Confesión.
Nunca silencio mis
verdades, por dolorosas que sean. Ocasiones no han faltado para incinerarme y
sin embargo aquí estoy, sin laceraciones notables. Entonces es justo reconocer
que no he sido todo lo consecuente que he podido ser. Tampoco sobra aceptar que
si he bajado la cabeza ha sido porque el gesto, más que gesto, resultado de
algún resumen de pensamientos fue. Ser cubano es un oficio difícil, complejo.

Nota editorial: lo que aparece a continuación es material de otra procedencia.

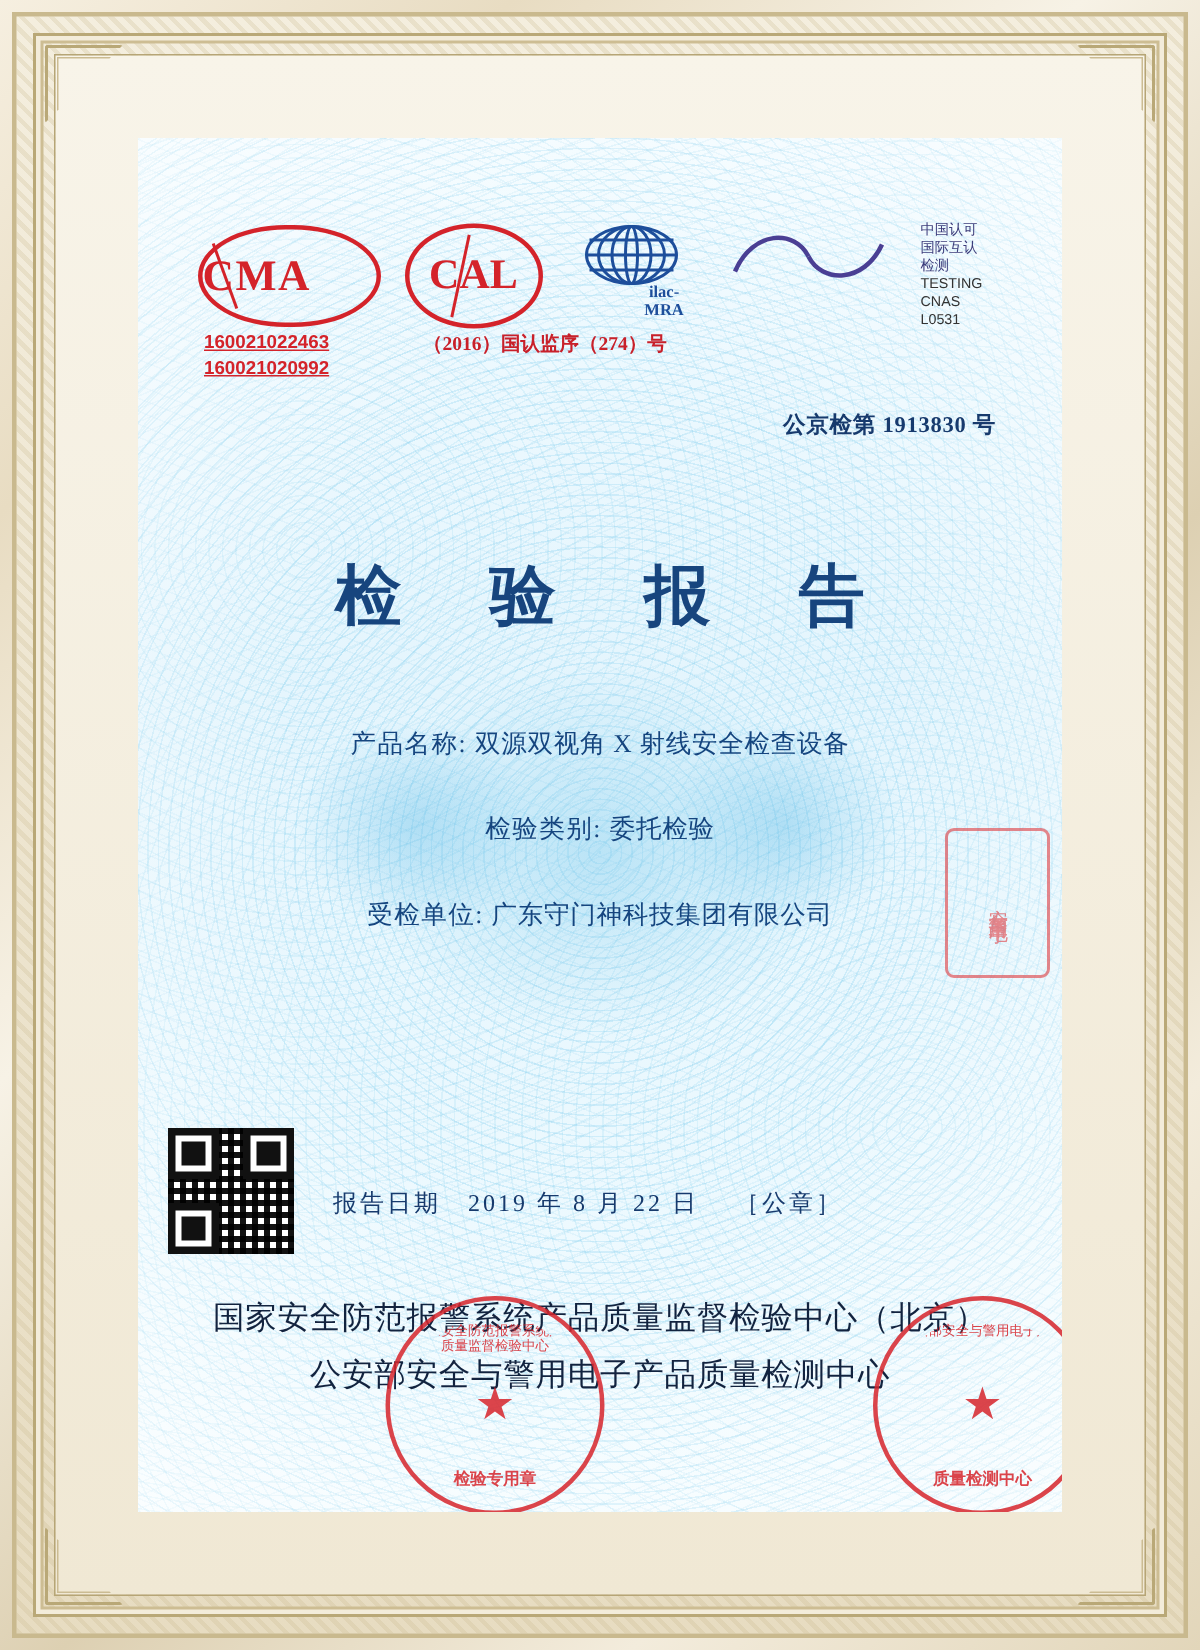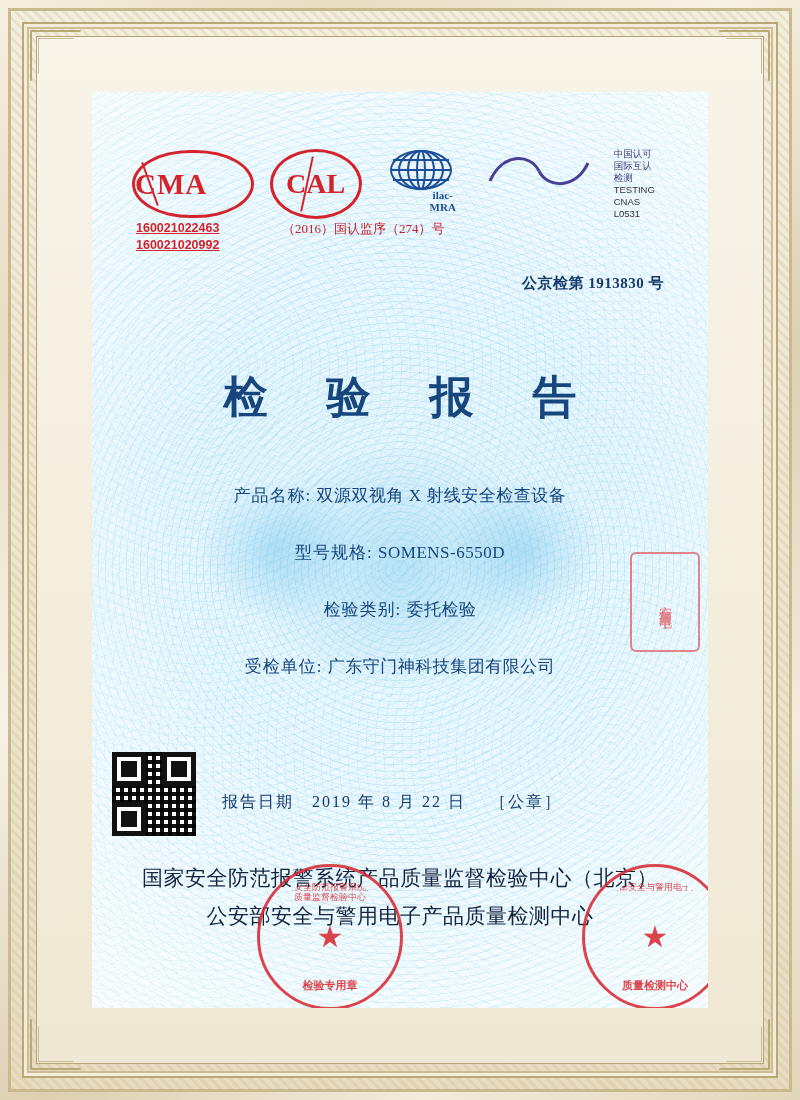--- a/index.html
+++ b/index.html
@@ -94,21 +94,21 @@
   .cnas{width:118px;height:66px;position:relative;color:#4a3f94;}
   .cnas .word{position:absolute;left:0;right:0;bottom:4px;text-align:center;font-size:26px;font-weight:bold;color:#4a3f94;letter-spacing:1px;font-family:"Liberation Sans",sans-serif;}
   .cnas-txt{font-size:9.5px;line-height:1.25;color:#3b3b7a;font-family:"Liberation Sans",sans-serif;}
   .cnas-txt .en{color:#333;}
 
   .certnos{
     position:absolute;left:44px;top:128px;
     color:#d4232a;font-size:12.5px;line-height:1.35;font-family:"Liberation Sans",sans-serif;font-weight:bold;text-decoration:underline;
   }
   .govno{
-    position:absolute;left:190px;top:128px;color:#c8202a;font-size:13px;font-weight:normal;
+    position:absolute;left:190px;top:128px;color:#c8202a;font-size:13px;font-weight:bold;
   }
   .reportno{
     position:absolute;right:44px;top:182px;color:#173a6d;font-size:15px;letter-spacing:.5px;font-weight:bold;
   }
 
   .title{
     position:absolute;left:0;right:0;top:276px;text-align:center;
     font-size:44px;letter-spacing:24px;color:#17457e;font-weight:bold;
     text-indent:24px;
   }
@@ -230,24 +230,20 @@
     <div class="reportno">公京检第 1913830 号</div>
 
     <div class="title">检 验 报 告</div>
 
     <div class="fields">
       <div class="field">
         <span class="lbl">产品名称:</span>
         <span class="val">双源双视角 X 射线安全检查设备</span>
       </div>
       <div class="field">
-        <span class="lbl">型号规格:</span>
-        <span class="val">SOMENS-6550D</span>
-      </div>
-      <div class="field">
         <span class="lbl">检验类别:</span>
         <span class="val">委托检验</span>
       </div>
       <div class="field">
         <span class="lbl">受检单位:</span>
         <span class="val">广东守门神科技集团有限公司</span>
       </div>
     </div>
 
     <div class="qr">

Vivir fuera de Cuba y al mismo tiempo mantener ese puente aéreo que nos lleva
de vez en cuando al reencuentro con los amores que todavía en aquella orilla
conservamos, implica, a qué negarlo, cierta renuncia, cierta cobardía
subrepticia que termina convirtiéndonos en desolados cómplices de aquello que
tanto detestamos. Eso, en el mejor de los casos. Nada nuevo bajo el sol. Cualquier cubano sabe de lo que estoy hablando. Cuba es el país que, en porciento, tiene
el mayor número de nacionales en la diáspora. De 15 millones que somos, 3
millones vivimos veril afuera. En la ínsula, no a placer quedan casi 12
millones de compatriotas. Más que país, más que una isla en peso, aquello es un
yerro de más de medio siglo con severo régimen penitenciario que estrangula
hasta el ahogo cualquier revoloteo con la nariz por encima de la línea de
flotación humana. Los intentos de
evasión se pagan caro y solo hay dos opciones como consecuencia: descolgar
la vida de un bote o de un tren de aterrizaje, o consumar la fuga por mar o aire. Tres millones hemos logrado consumar el escape. Pero esa huida es parcial para
los que, como dije, inclinamos el fiel de la balanza hacía nuestros amores allá retenidos. A
quienes ya pasaron el eje central de la familia a foránea orilla, no les duele, no les
preocupa cantar a los cuatro vientos las más de cuatro verdades siniestras que en
aquel arrecife sufrieron. Hay otros que prefirieron quemar las naves y no extorsionaron
su conciencia. Esos son los genuinos prohombres. Yo permanezco en el cuerpo de
la caterva, en la fláccida mole, en el grupo que mantiene esa discreta cobardía
que nos convierte todavía en rehenes de lo que no compartimos.